CIoJ member survey
CIoJ survey shows some clear plans on repeal for Section 40 and “NO” to Leveson Two
Almost 70% of journalists who anonymously responded to the CIoJ survey on the Government’s consultation on Section 40 of the Crime and Courts Act asked for Parliament to repeal all of section 40 now.
Among the comments made were:-
“The industry was never involved en-mass with phone hacking and the tiny minority have been dealt with. Section 40 is not appropriate in an industry where multi-media is the norm.”
“I would like the CIOJ to regulate me like the GMC regulates doctors. IPSO and IMPRESS should be abolished. The press should face no more regulation than any other profession, if anything it should face less regulation in order that press freedom is protected so those with power serving in public office and beyond can be held to account.”

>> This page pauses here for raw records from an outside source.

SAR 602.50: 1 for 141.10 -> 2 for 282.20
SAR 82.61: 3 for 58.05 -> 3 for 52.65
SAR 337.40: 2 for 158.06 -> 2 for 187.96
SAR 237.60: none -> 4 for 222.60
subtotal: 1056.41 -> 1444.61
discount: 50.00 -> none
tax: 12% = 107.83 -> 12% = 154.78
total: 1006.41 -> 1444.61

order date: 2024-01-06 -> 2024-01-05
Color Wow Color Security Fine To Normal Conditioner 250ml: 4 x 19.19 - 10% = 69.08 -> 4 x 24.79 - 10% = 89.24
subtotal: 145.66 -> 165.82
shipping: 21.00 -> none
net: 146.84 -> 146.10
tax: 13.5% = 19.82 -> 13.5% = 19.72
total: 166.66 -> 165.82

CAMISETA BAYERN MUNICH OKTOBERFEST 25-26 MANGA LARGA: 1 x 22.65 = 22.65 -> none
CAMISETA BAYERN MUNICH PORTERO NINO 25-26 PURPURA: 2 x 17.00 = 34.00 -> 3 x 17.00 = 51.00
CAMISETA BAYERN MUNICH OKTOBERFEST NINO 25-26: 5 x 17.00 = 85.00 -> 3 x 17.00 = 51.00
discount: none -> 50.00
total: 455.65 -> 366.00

And one member went further saying:
“The government should also repeal sections 34 to 40 of the Crime and Courts Act. The threat of exemplary damages to any news publisher not subject to PRP recognised regulation is oppressive and a breach of Article 10 of the European Convention on Human Rights.”

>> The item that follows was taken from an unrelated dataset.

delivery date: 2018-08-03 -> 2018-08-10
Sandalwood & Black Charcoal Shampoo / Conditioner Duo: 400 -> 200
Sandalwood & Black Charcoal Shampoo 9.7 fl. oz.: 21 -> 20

Others felt more generally aggrieved with the Lord Justice Leveson’s first Inquiry and the resulting changes to the way they work.
“Leveson has been a disaster for the Press. It has created a culture of anger, enabling those with a grudge to take it out on our profession. It has also created a cutlure of fear, making it harder for us to get information from people who are scared for their jobs if they tell us anything. The police and councils are just two organisations which have retreated behind a wall of silence, aided by press offices whose job it has become not to give out information but to hide it. This has a negative effect on democracy and makes journalists’ jobs harder.”

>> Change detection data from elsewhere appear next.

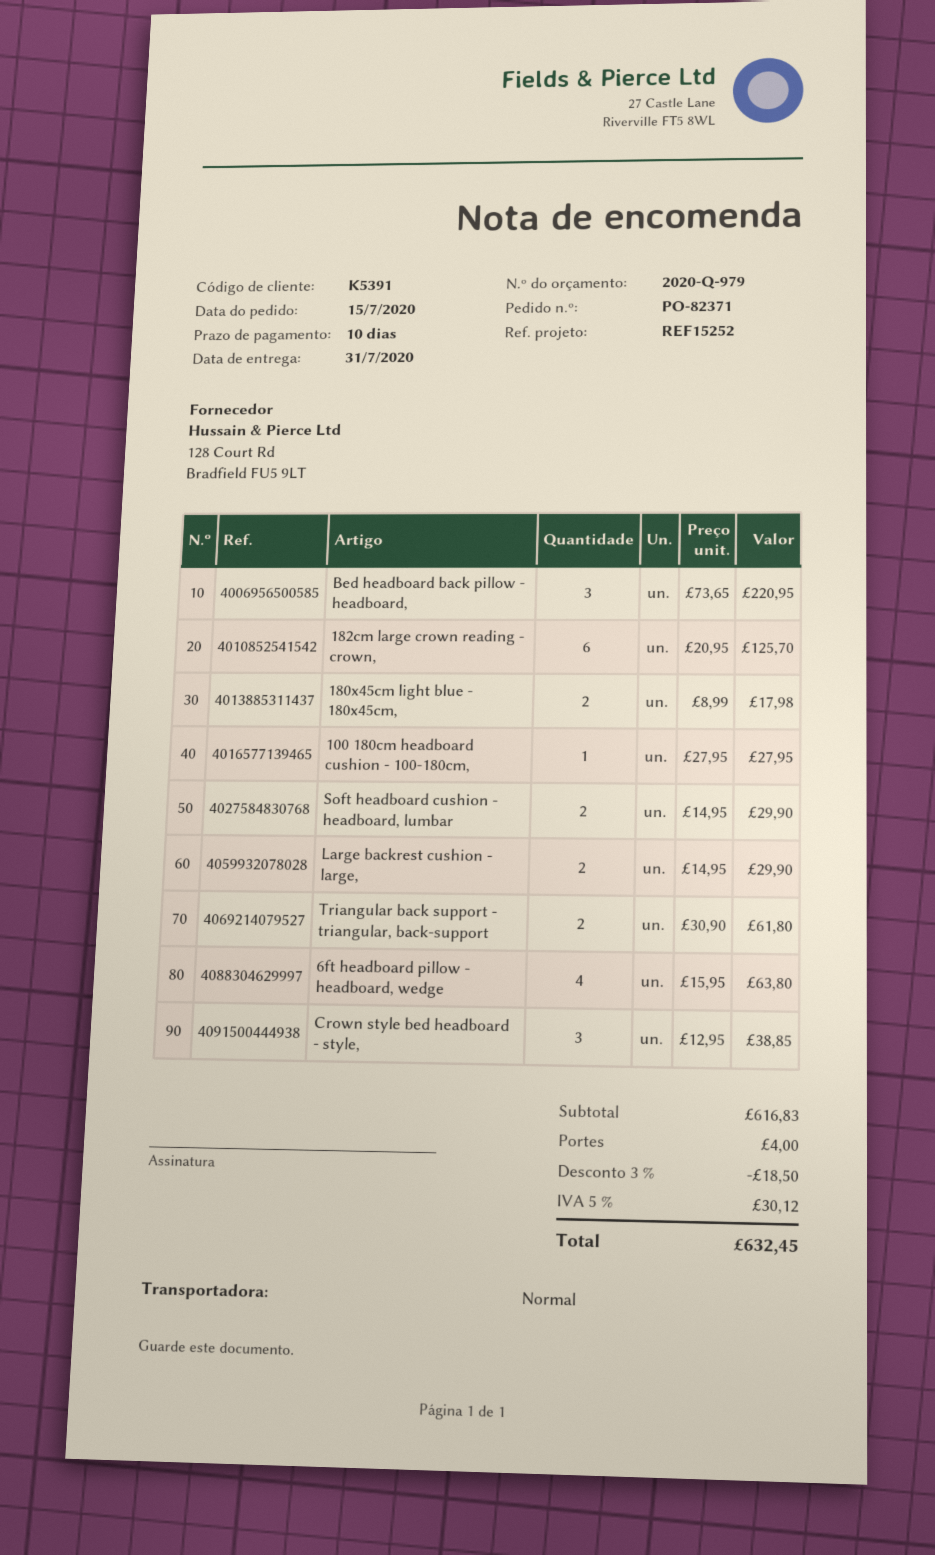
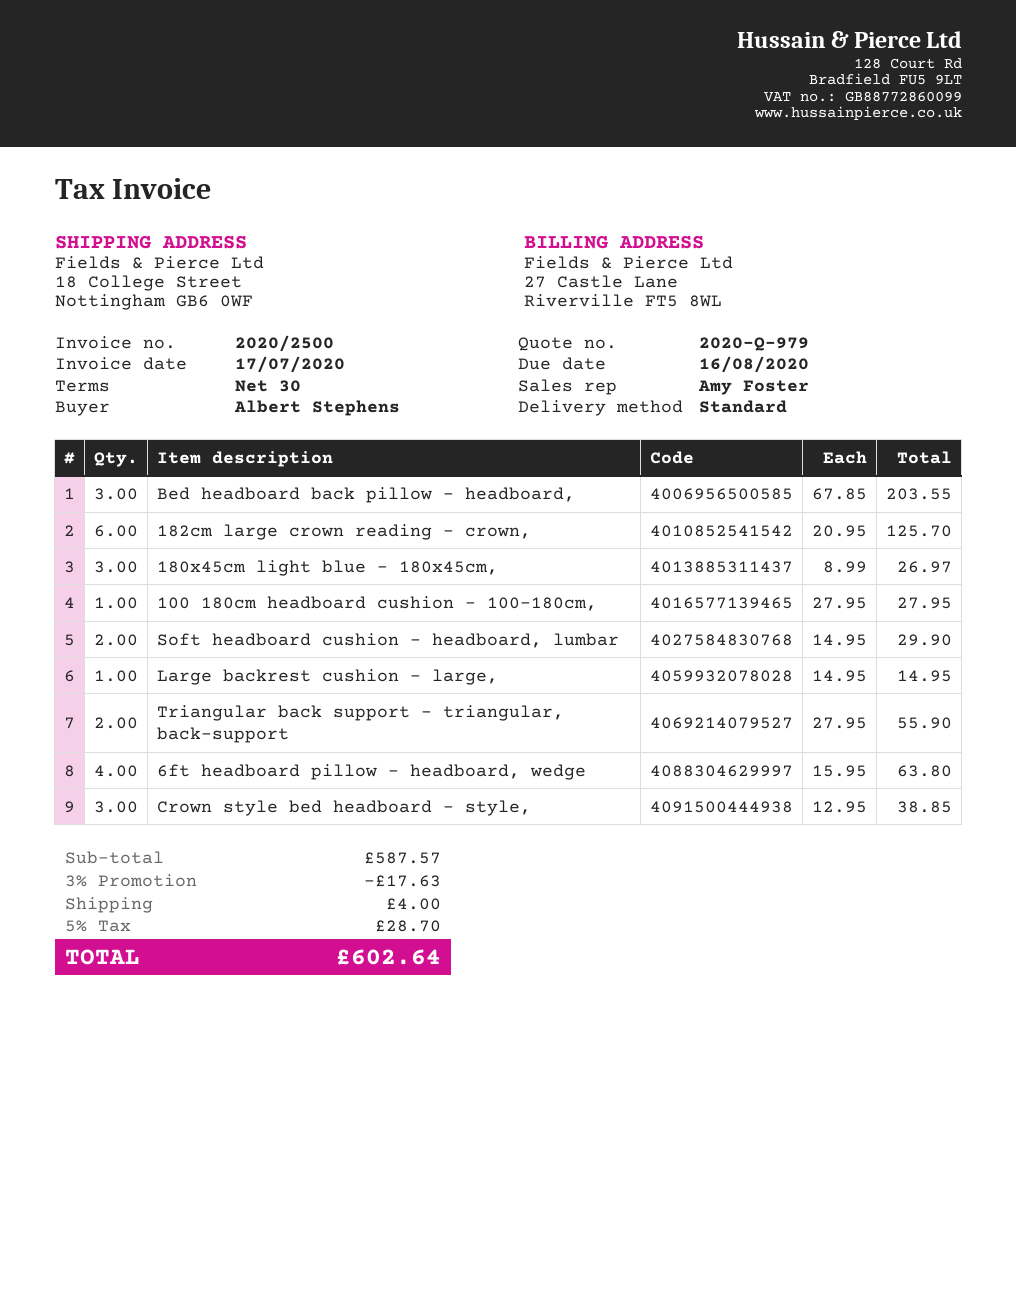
payment terms: 10 days -> 30 days
Bed headboard back pillow - headboard,: 3 x 73.65 = 220.95 -> 3 x 67.85 = 203.55
180x45cm light blue - 180x45cm,: 2 x 8.99 = 17.98 -> 3 x 8.99 = 26.97
Large backrest cushion - large,: 2 x 14.95 = 29.90 -> 1 x 14.95 = 14.95
Triangular back support - triangular, back-support: 2 x 30.90 = 61.80 -> 2 x 27.95 = 55.90
subtotal: 616.83 -> 587.57
discount: 3% = 18.50 -> 3% = 17.63
tax: 5% = 30.12 -> 5% = 28.70
total: 632.45 -> 602.64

Another member said that this had combined with the Regulatory Investigatory Powers Act (RIPA) to make their own work far more difficult.
“The chilling effect has been disastrous. A vast range of whistle-blowers, and sources from public official services and bodies have been terrified of having any communications with journalists. They fear surveillance by the police and intelligence bodies, they fear arrest, prosecution and conviction for misconduct in public office, and they fear that publishers will be threatened and bullied into surrendering their confidentiality as a journalist source.”
So when it comes to Leveson 2 and investigating the relationships with the police more than three quarters of all respondants did not want Leveson 2.
“Good money after bad. Keep politics out of newspapers. And another member said:”The journalism industry is facing existential threats in all dimensions. Does the government really want to kick it to death?”
Even where they thought a second inquiry was a good idea, it was to hold the police up to the same level of scrutiny and sort out issues.
One member said:
“As a journalist I should have greater protection from allegations, such as of harassment, than other members of the public. I had to go to court because I wrote news articles about a politician that did not like their content. I should be able to scrutinise public figure without fear of police harassment.”
The CIoJ will be responding to the joining Home Office/ Media Culture and Sports Consultation by the deadline of 5pm January 10.